Monday, February 20, 2012

January 14, 1944 Dinner at the Sullivan's, Registering for School, Volunteering and Painting

Dear Mother & Daddy,

"I just came home from a lecture by one of the music professors which was very interesting.  Mrs. Brubacher (wife of one of B's teachers) asked me and I went with three other Dames.  I've been on the go all week it seems.  Sully and his girl came early Saturday morning and we went to a play Saturday night.  Then we took them back to Norwich Sunday morning and had dinner at Sullivan's.  She is a good cook and we had a nice roast pork dinner.  They are lovely people.  I wish you could know them.

Monday afternoon I went to the Teachers College to see about starting to school.  I'm going to register this coming Monday and school begins the next Monday.  The way I understand it, I'm going to do Junior work this term, next summer I'll go back and do Sophomore work, next fall I'd do the rest of my Junior work and finish my Senior work the next spring and summer.  It means I would graduate the summer of 1945. They are giving me a half years work.  It sounds too good to be true but I'll know definitely on Monday.

I've been real busy every day.  The last two days I've been painting.  My kitchen looks so nice and clean I'm afraid I'll have to paint the other woodwork.  Ha!  The bathroom is next in line, but it is small and won't take long.  I had to go over the kitchen twice--walls, ceiling and woodwork.  It was quite a job, but so much fun.

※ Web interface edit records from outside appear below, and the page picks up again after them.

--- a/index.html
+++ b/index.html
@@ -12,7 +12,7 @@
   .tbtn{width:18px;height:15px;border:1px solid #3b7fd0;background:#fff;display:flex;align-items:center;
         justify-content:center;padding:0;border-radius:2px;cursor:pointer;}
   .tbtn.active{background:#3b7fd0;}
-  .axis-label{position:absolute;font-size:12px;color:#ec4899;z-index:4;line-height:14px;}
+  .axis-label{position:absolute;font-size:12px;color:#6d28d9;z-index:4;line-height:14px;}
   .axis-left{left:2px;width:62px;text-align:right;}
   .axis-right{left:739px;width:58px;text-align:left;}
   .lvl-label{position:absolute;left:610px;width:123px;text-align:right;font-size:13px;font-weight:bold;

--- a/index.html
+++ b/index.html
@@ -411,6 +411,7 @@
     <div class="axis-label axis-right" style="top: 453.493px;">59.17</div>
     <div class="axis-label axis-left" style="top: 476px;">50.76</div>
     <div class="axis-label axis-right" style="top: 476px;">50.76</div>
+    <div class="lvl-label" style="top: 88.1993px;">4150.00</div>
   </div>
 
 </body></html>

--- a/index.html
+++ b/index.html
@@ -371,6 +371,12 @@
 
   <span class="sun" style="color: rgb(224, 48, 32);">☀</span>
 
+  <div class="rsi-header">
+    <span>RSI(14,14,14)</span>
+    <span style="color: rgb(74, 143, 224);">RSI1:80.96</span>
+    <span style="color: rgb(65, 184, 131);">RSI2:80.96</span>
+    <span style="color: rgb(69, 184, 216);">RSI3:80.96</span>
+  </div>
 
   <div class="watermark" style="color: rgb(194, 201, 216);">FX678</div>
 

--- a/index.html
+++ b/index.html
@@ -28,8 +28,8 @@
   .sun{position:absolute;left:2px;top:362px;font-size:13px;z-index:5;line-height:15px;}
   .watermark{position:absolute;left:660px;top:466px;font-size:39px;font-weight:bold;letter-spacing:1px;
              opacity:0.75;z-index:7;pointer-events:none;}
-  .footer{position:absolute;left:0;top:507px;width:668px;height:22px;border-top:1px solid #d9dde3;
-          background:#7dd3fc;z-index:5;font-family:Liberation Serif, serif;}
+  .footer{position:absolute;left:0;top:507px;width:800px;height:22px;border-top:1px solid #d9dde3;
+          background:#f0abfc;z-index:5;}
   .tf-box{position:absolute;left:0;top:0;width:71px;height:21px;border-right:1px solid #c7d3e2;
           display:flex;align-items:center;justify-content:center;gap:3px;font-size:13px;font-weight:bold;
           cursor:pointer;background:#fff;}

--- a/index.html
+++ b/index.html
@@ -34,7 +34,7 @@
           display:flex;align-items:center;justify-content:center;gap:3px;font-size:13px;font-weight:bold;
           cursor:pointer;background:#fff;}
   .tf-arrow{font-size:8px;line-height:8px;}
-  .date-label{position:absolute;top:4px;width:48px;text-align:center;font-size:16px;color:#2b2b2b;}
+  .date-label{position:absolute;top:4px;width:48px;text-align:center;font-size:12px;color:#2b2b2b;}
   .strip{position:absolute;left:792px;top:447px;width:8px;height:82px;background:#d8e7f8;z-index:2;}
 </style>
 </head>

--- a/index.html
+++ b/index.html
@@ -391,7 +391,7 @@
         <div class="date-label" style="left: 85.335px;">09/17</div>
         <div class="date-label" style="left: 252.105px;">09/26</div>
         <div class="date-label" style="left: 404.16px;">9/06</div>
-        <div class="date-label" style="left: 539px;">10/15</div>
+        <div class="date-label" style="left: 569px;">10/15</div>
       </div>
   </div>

The Dames met Wednesday.  We did some hospital work--threaded needles.  They are used to sew up people and have to be threaded with black silk thread and then stitched through a strip of gauze so they can be sterilized.  The hospital uses 600 a day and they just beg for volunteers to help thread them or roll bandages or just most anything.

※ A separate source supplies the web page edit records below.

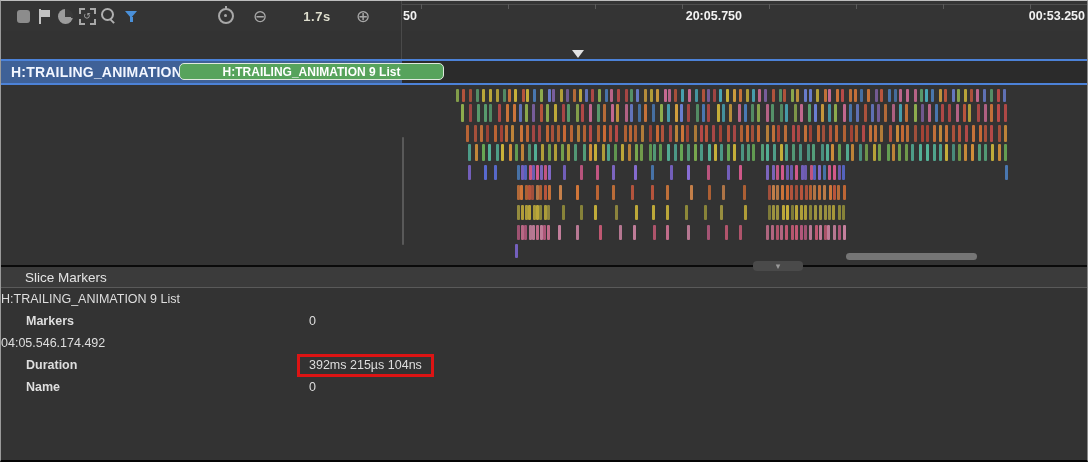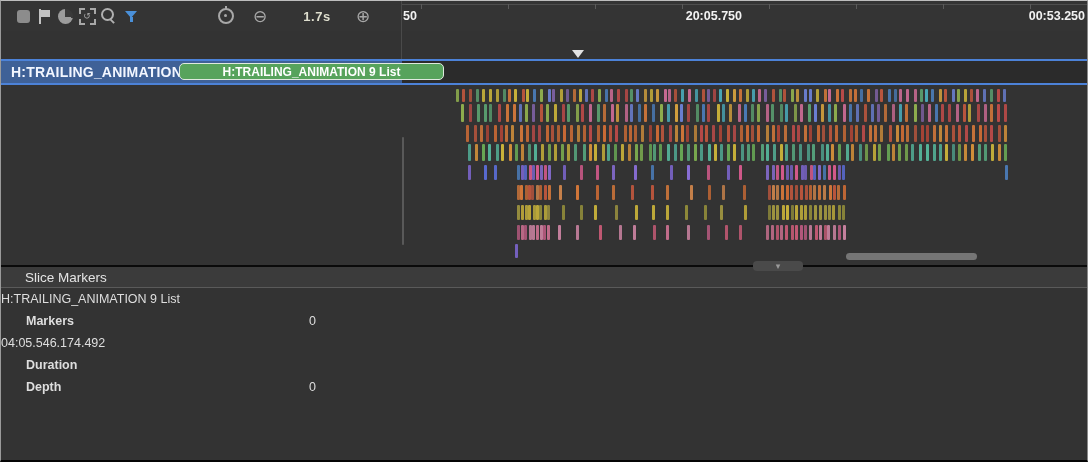--- a/index.html
+++ b/index.html
@@ -657,6 +657,7 @@
     </div>
     <div class="detail-row">
       <span class="detail-label">Duration</span>
+      <span class="detail-value red-box">392ms 215µs 104ns</span>
     </div>
     <div class="detail-row">
       <span class="detail-label">Depth</span>

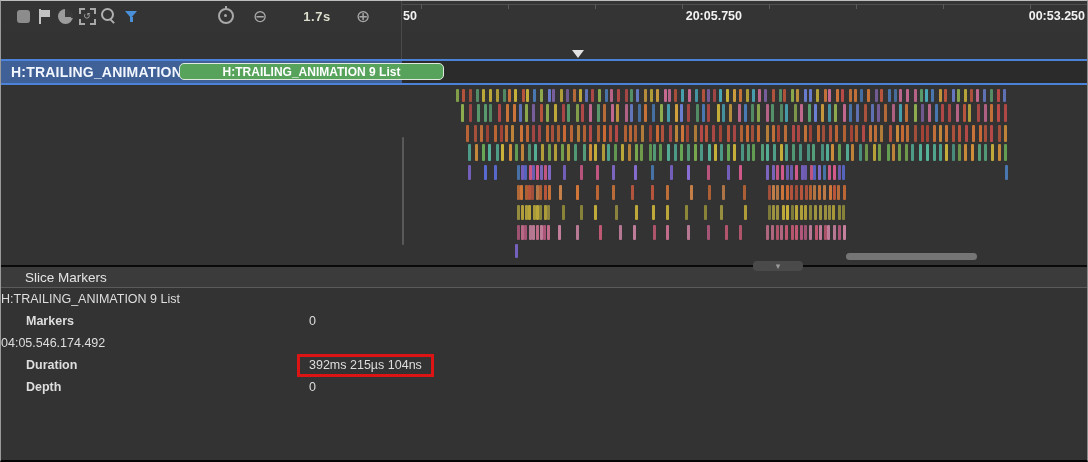--- a/index.html
+++ b/index.html
@@ -660,7 +660,7 @@
       <span class="detail-value red-box">392ms 215µs 104ns</span>
     </div>
     <div class="detail-row">
-      <span class="detail-label">Depth</span>
+      <span class="detail-label">Name</span>
       <span class="detail-value">0</span>
     </div>
   </div>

The Springfield couple that was here was an army man and wife.  She worked with me at the studio until Christmas.  They both went home for New Years.  He had to come back here, but she is staying with her mother because she is expecting a baby and they couldn't live here on his army pay.

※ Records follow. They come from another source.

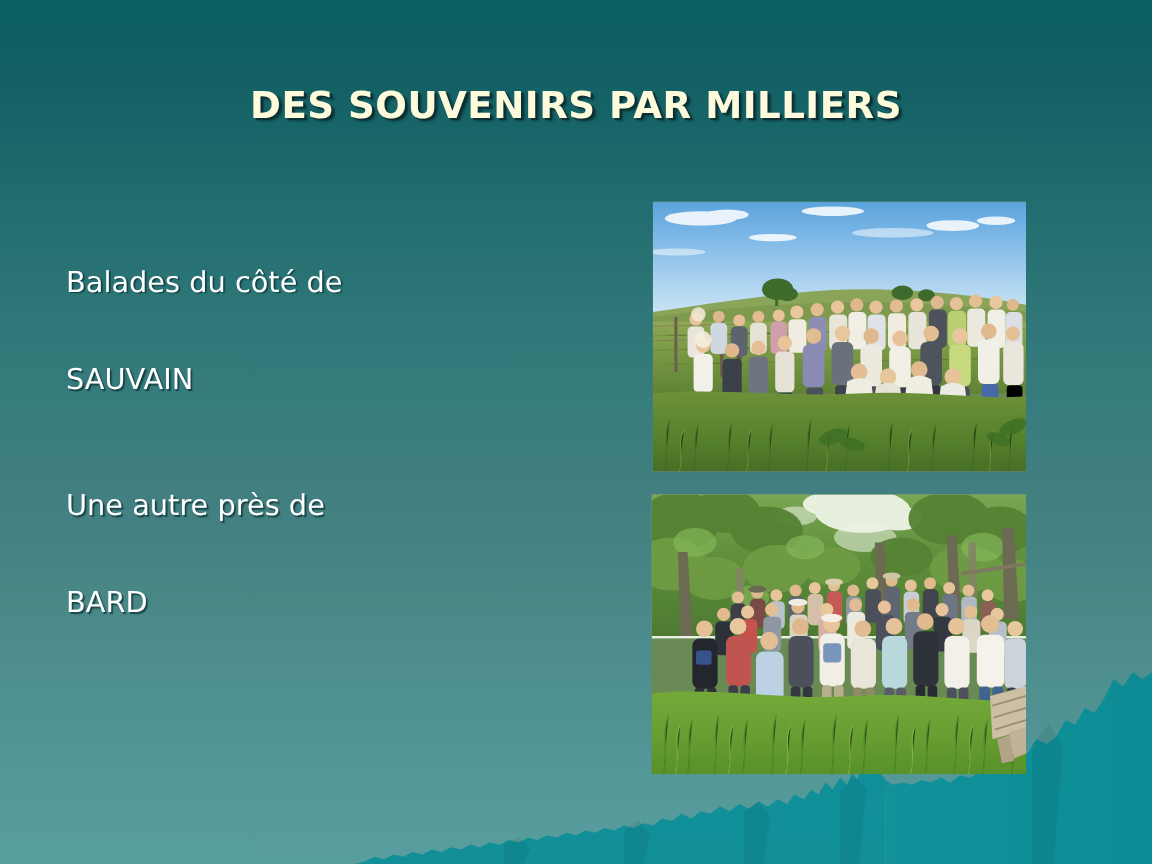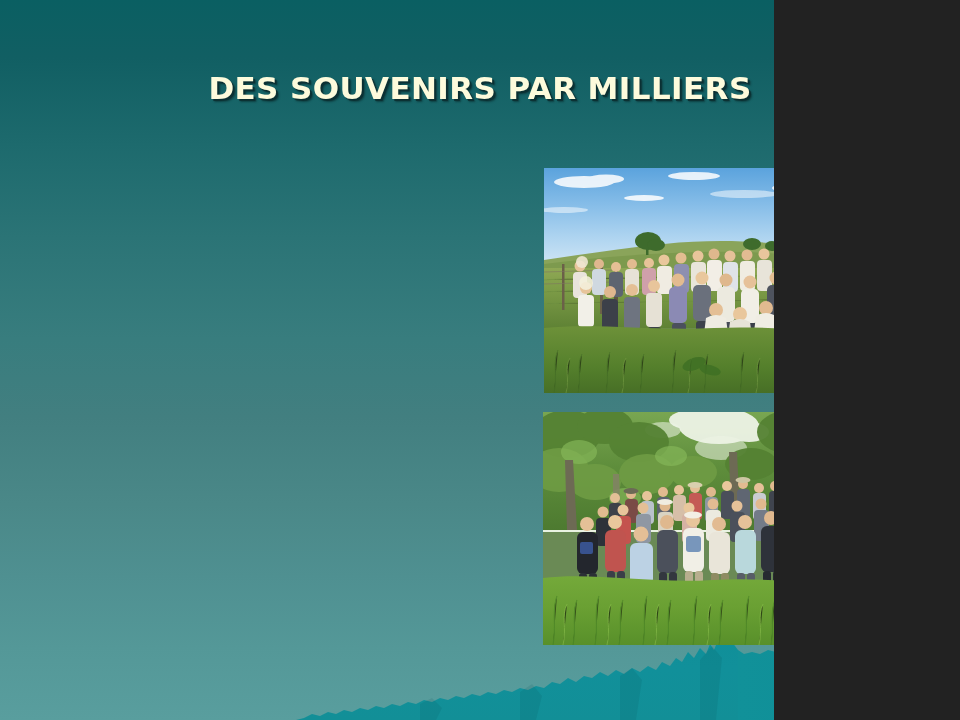--- a/index.html
+++ b/index.html
@@ -10,7 +10,7 @@
 
   #slide {
     position: relative;
-    width: 774px;
+    width: 960px;
     height: 720px;
     overflow: hidden;
     font-family: "DejaVu Sans", "Liberation Sans", sans-serif;

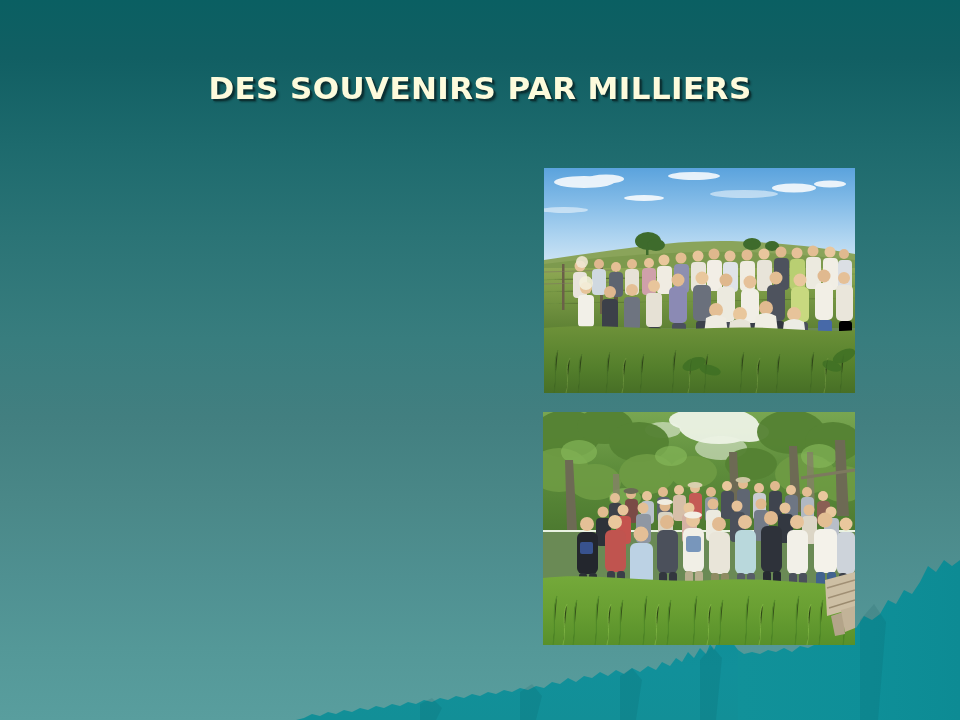--- a/index.html
+++ b/index.html
@@ -155,6 +155,15 @@
 
   <div id="title">DES SOUVENIRS PAR MILLIERS</div>
 
+  <div id="body-text">
+    <div class="body-line">Balades du côté de</div>
+    <div class="gap-sm"></div>
+    <div class="body-line">SAUVAIN</div>
+    <div class="gap-lg"></div>
+    <div class="body-line">Une autre près de</div>
+    <div class="gap-sm"></div>
+    <div class="body-line">BARD</div>
+  </div>
 
   <div class="photo" id="photo-sauvain">
     <svg viewBox="0 0 311 225" preserveAspectRatio="none" aria-hidden="true">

Thanks for the points.  We're going shopping tonight and stock up."

           Worlds of love,

                 B & Bonnie

Grace-New Haven Community Hospital and Hospital of Saint Raphael, 1940-1950

Volunteers, a Vital Part of New Haven Hospital
The tradition of volunteering at Yale-New Haven Hospital dates back to the opening of the Hospital in 1833 when the Board of Lady Visitors was formed as the Hospital’s first volunteers. One hundred years later in 1933, the Volunteer Department began as one of the first organized programs in the country. In 1942, the Hospital hired its first full-time paid director of volunteers, Bettina Jones who, in her twenty year tenure, was responsible for numerous innovative programs including the Men’s Volunteers Corps and the Junior Volunteer Program for high school students. Today, Volunteer Services has approximately 1200 volunteers who can choose from nearly 100 positions, ranging from direct patient contact to behind the scene work.
The critical role played by volunteers at the Hospital throughout its history was no more evident than it was during World War II. The Men’s Volunteer Corps, the first organization of its kind in the country, helped to supplement the Hospital’s manpower shortage. At the height of the war, there were as many as 2,000 men and women volunteers.